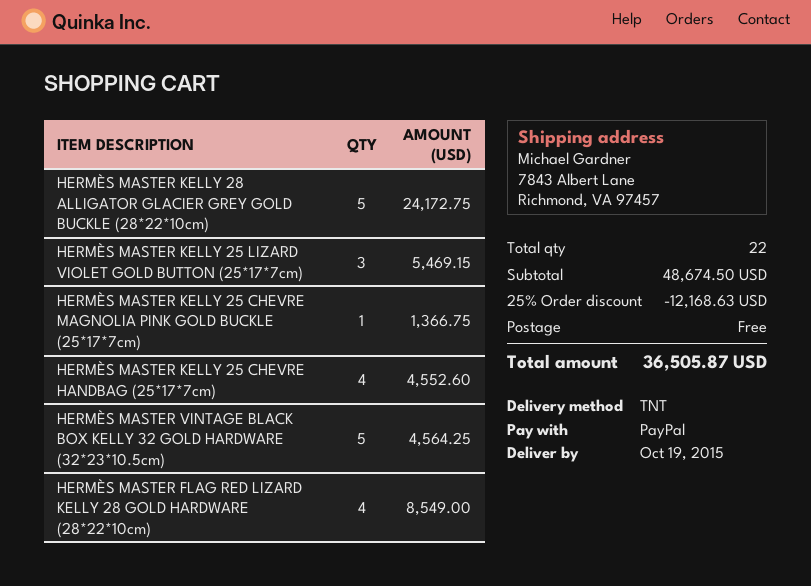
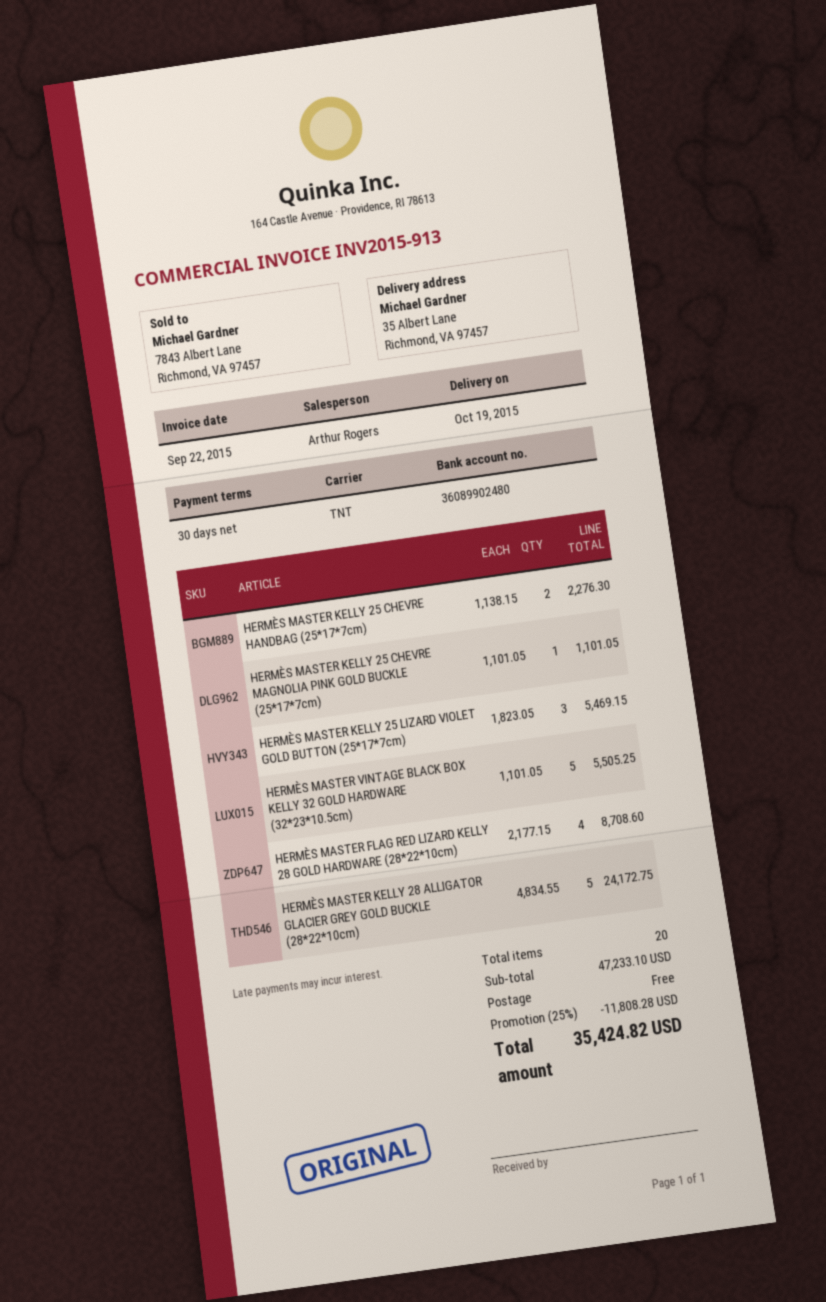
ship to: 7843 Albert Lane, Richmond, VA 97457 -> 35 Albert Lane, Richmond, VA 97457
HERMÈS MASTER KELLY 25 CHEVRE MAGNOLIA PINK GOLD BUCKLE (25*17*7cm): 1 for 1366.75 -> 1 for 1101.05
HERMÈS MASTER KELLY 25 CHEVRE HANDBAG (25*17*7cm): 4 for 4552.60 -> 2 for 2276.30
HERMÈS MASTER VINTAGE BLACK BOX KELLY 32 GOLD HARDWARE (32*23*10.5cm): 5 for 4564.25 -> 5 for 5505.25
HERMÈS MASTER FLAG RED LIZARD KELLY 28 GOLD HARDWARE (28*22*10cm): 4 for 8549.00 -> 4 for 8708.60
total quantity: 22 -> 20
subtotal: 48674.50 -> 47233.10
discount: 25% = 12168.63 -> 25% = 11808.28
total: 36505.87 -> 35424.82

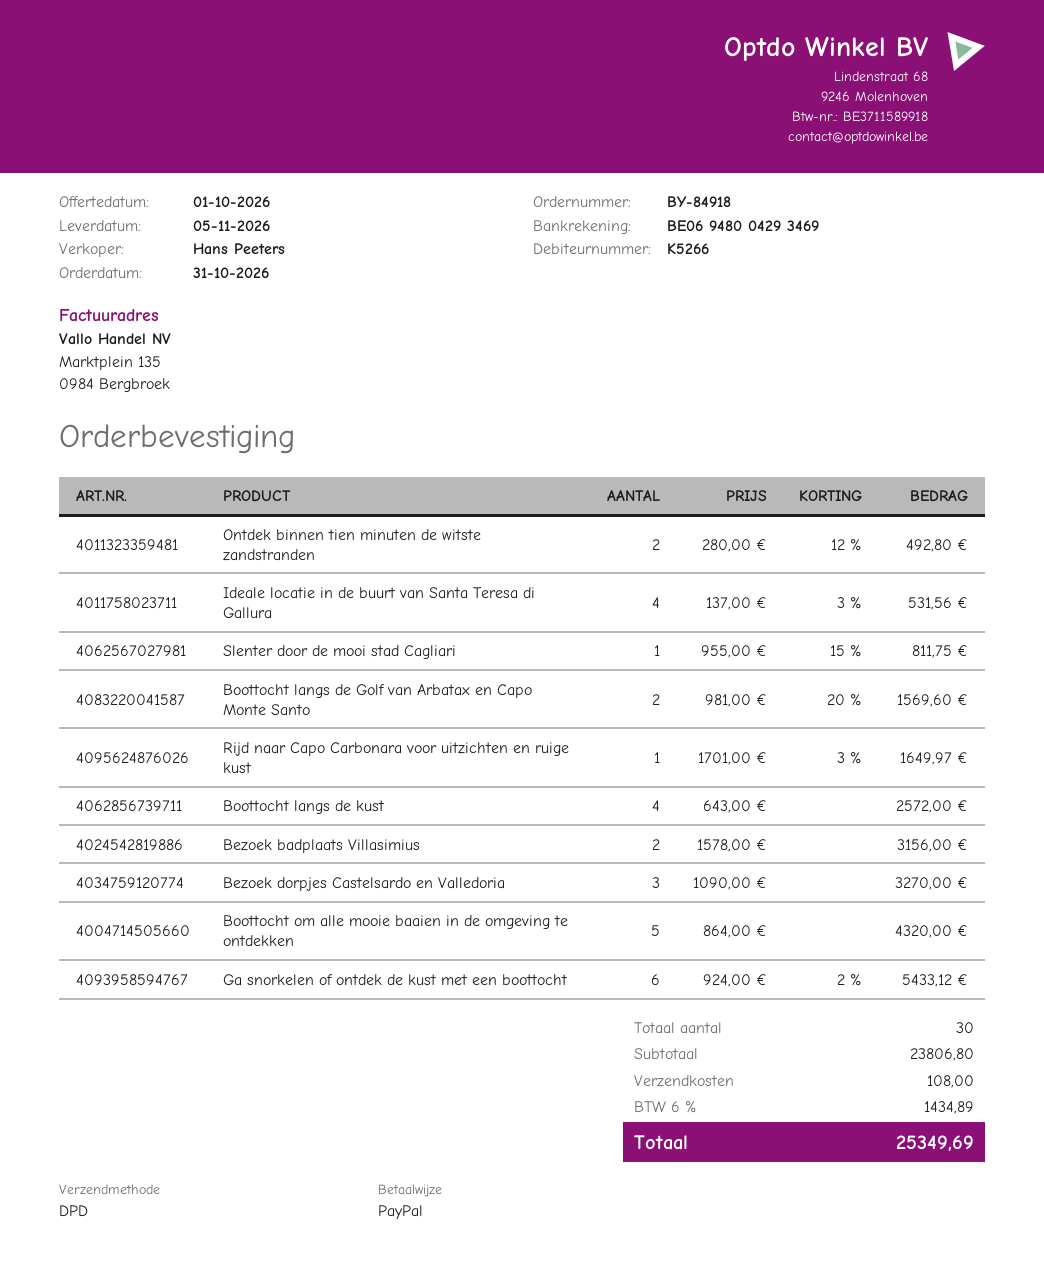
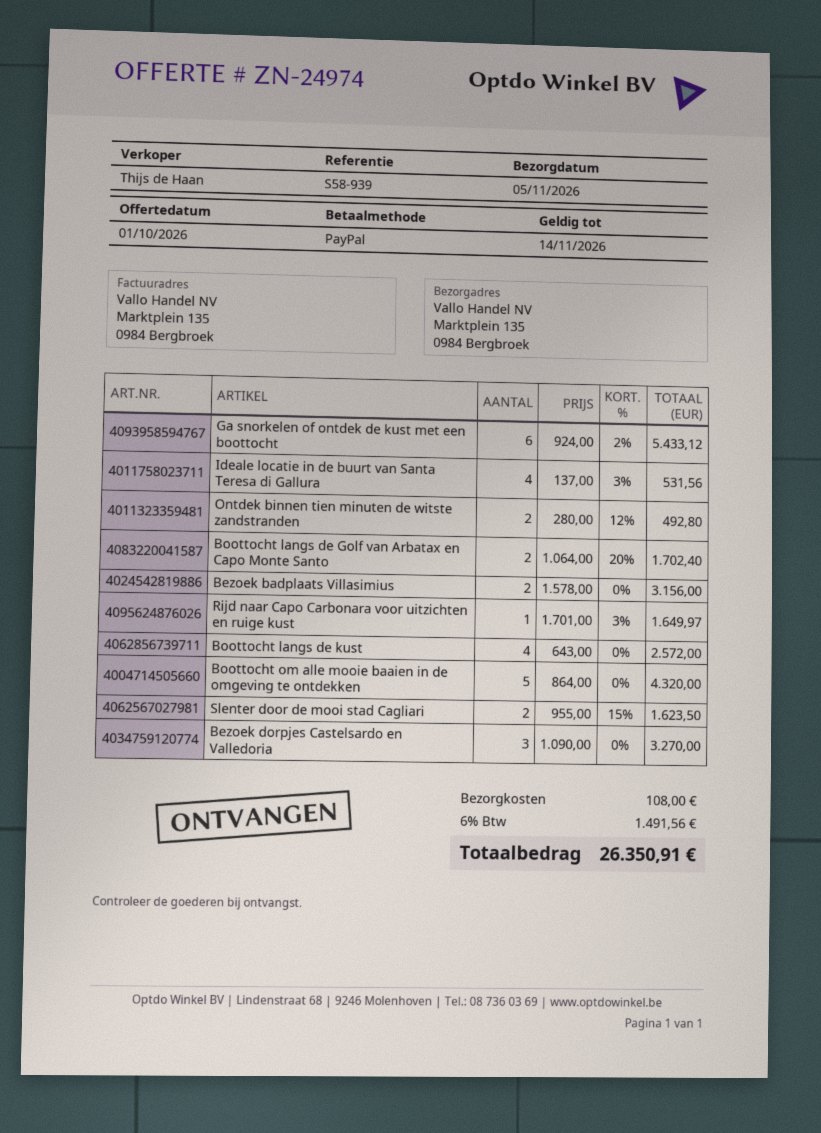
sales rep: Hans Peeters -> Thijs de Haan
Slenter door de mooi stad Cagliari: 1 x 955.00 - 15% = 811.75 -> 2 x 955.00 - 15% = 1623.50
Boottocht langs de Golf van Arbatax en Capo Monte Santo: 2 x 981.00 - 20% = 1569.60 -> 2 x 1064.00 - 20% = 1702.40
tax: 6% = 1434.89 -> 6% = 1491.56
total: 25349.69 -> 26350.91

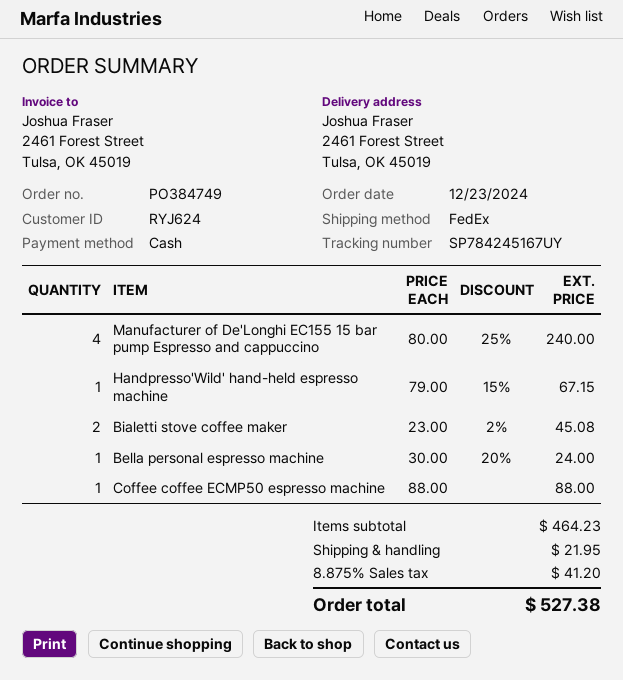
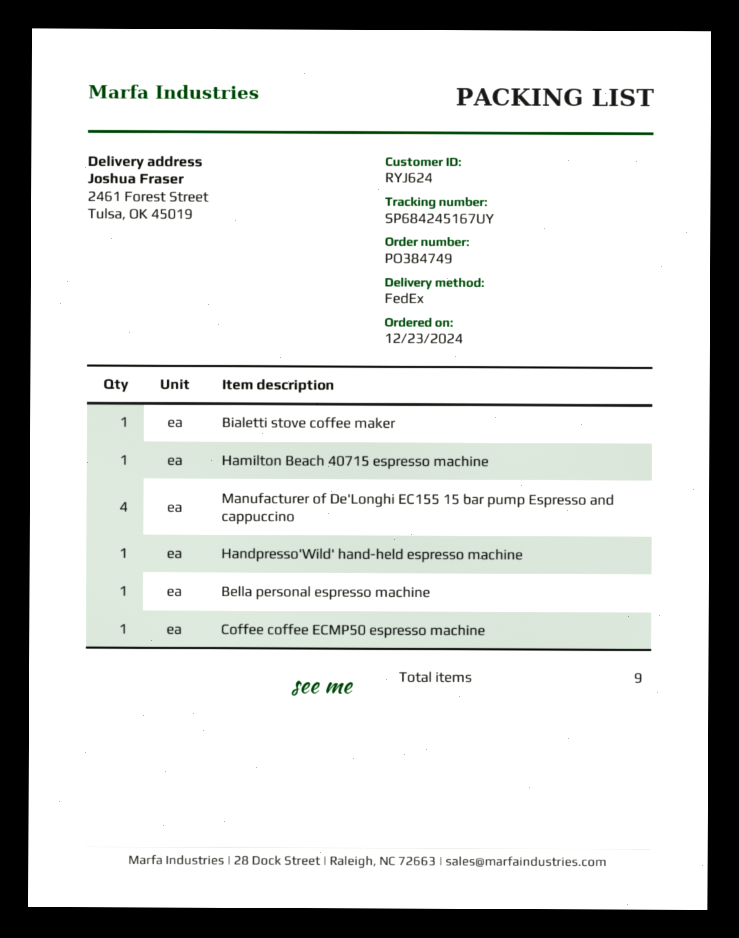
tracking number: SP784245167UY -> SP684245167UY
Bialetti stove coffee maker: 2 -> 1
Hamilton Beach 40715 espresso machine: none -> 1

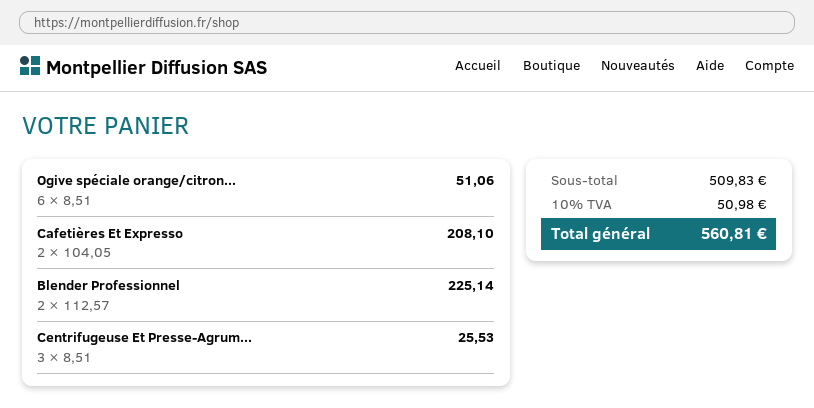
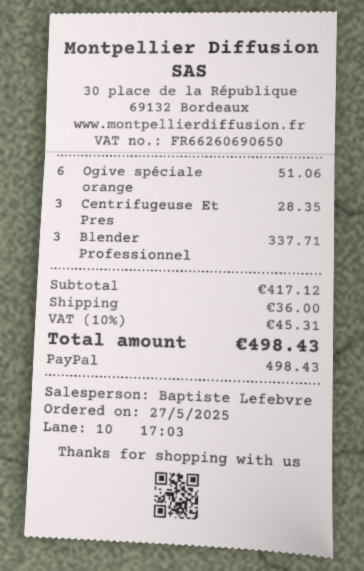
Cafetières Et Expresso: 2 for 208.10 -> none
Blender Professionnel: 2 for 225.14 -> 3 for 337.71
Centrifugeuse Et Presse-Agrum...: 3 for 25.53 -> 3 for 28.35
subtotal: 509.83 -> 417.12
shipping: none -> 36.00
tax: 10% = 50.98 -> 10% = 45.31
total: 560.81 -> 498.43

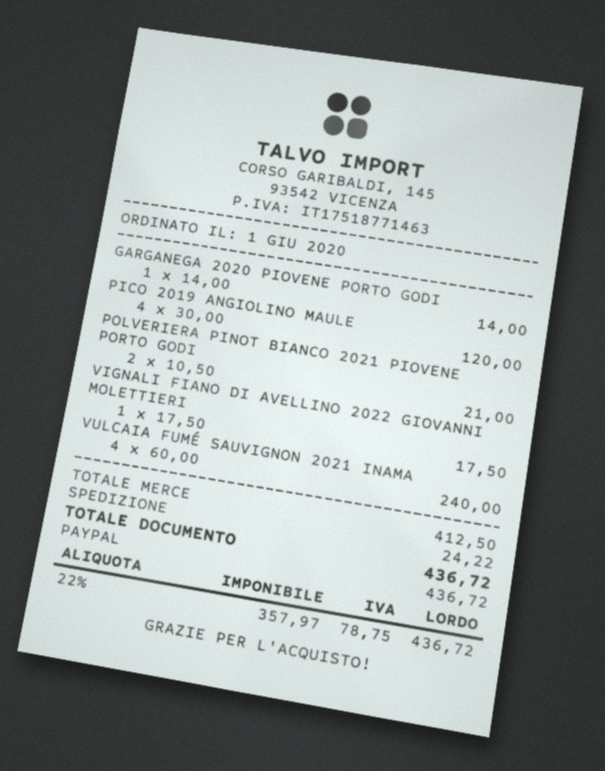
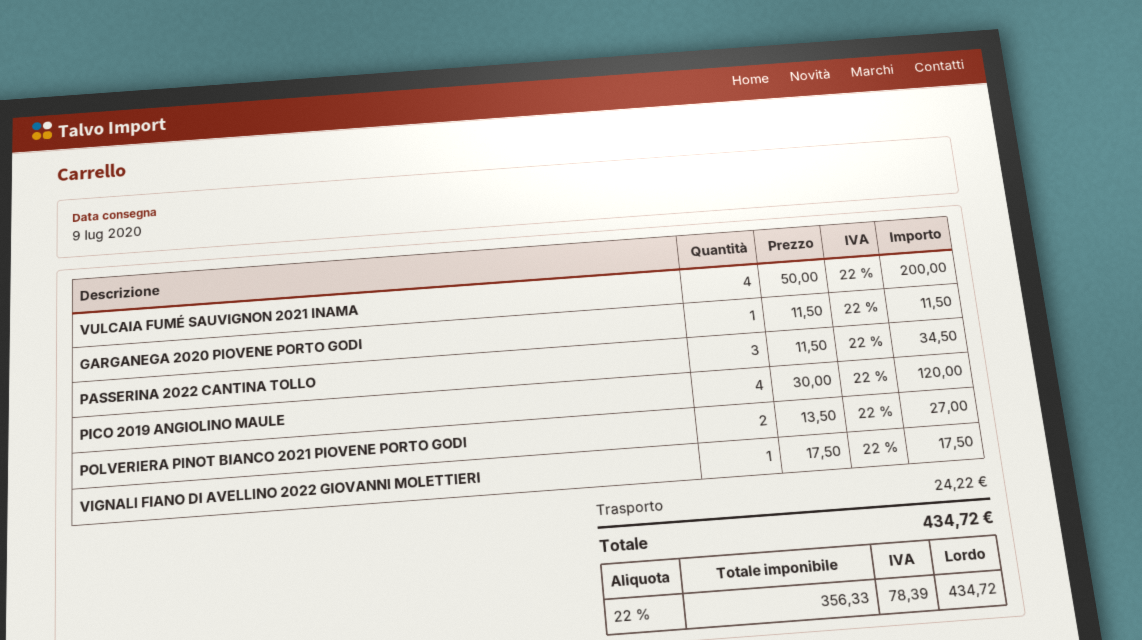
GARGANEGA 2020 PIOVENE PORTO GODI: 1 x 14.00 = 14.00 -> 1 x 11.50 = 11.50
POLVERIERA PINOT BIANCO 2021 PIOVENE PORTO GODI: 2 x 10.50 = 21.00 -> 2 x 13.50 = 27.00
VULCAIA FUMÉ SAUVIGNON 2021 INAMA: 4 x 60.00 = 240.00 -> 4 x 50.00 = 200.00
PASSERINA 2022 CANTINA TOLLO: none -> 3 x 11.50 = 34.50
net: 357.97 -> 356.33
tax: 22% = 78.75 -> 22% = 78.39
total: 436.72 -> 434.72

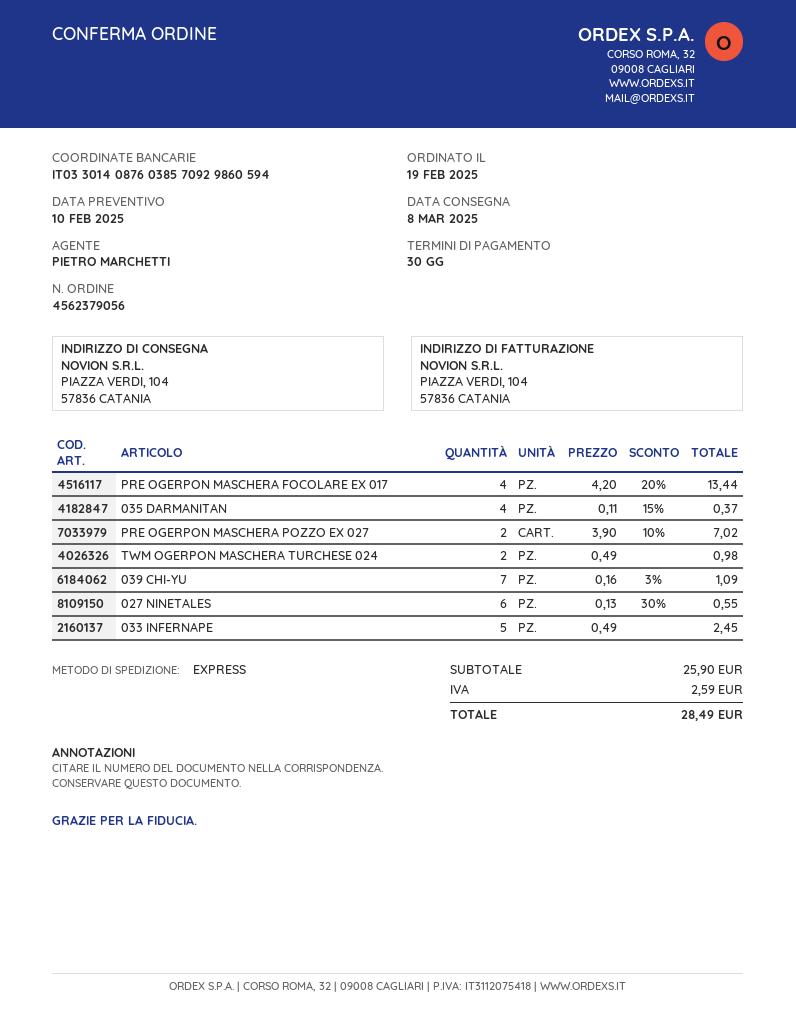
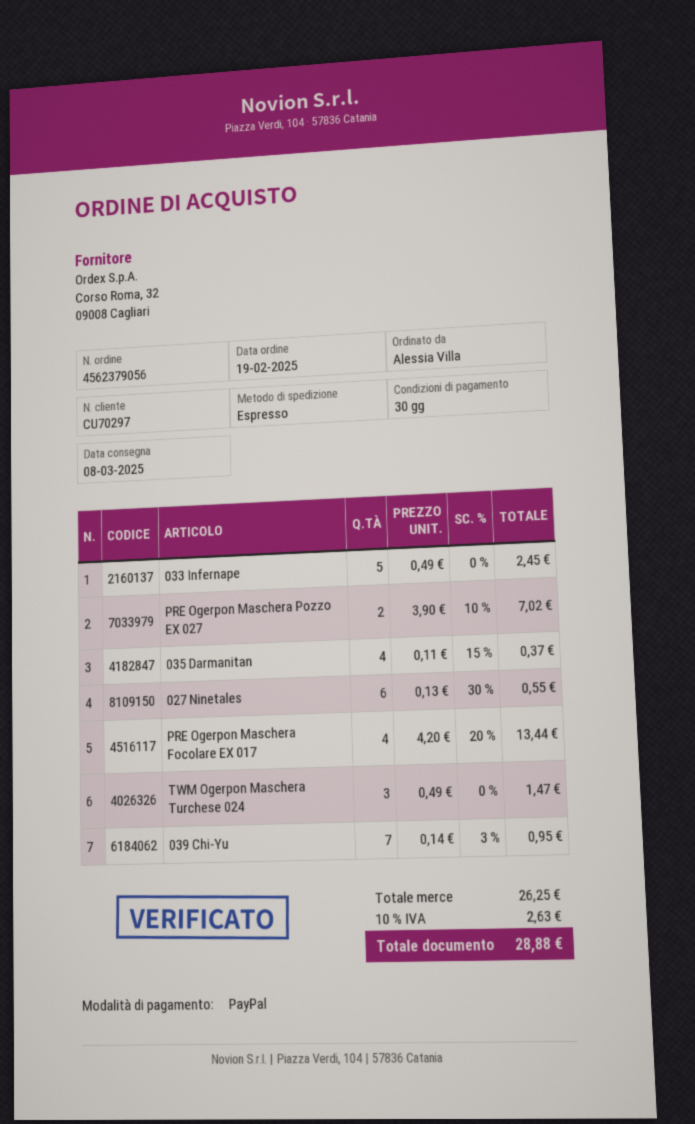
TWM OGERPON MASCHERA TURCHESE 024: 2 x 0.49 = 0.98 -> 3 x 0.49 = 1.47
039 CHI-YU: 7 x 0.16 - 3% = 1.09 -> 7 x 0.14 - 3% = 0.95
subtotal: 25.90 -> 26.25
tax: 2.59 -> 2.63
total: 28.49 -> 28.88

Task: Take the lines from the one containing "039 CHI-YU: 7" to the last line of the material above and write them out exactly.

Response area:
039 CHI-YU: 7 x 0.16 - 3% = 1.09 -> 7 x 0.14 - 3% = 0.95
subtotal: 25.90 -> 26.25
tax: 2.59 -> 2.63
total: 28.49 -> 28.88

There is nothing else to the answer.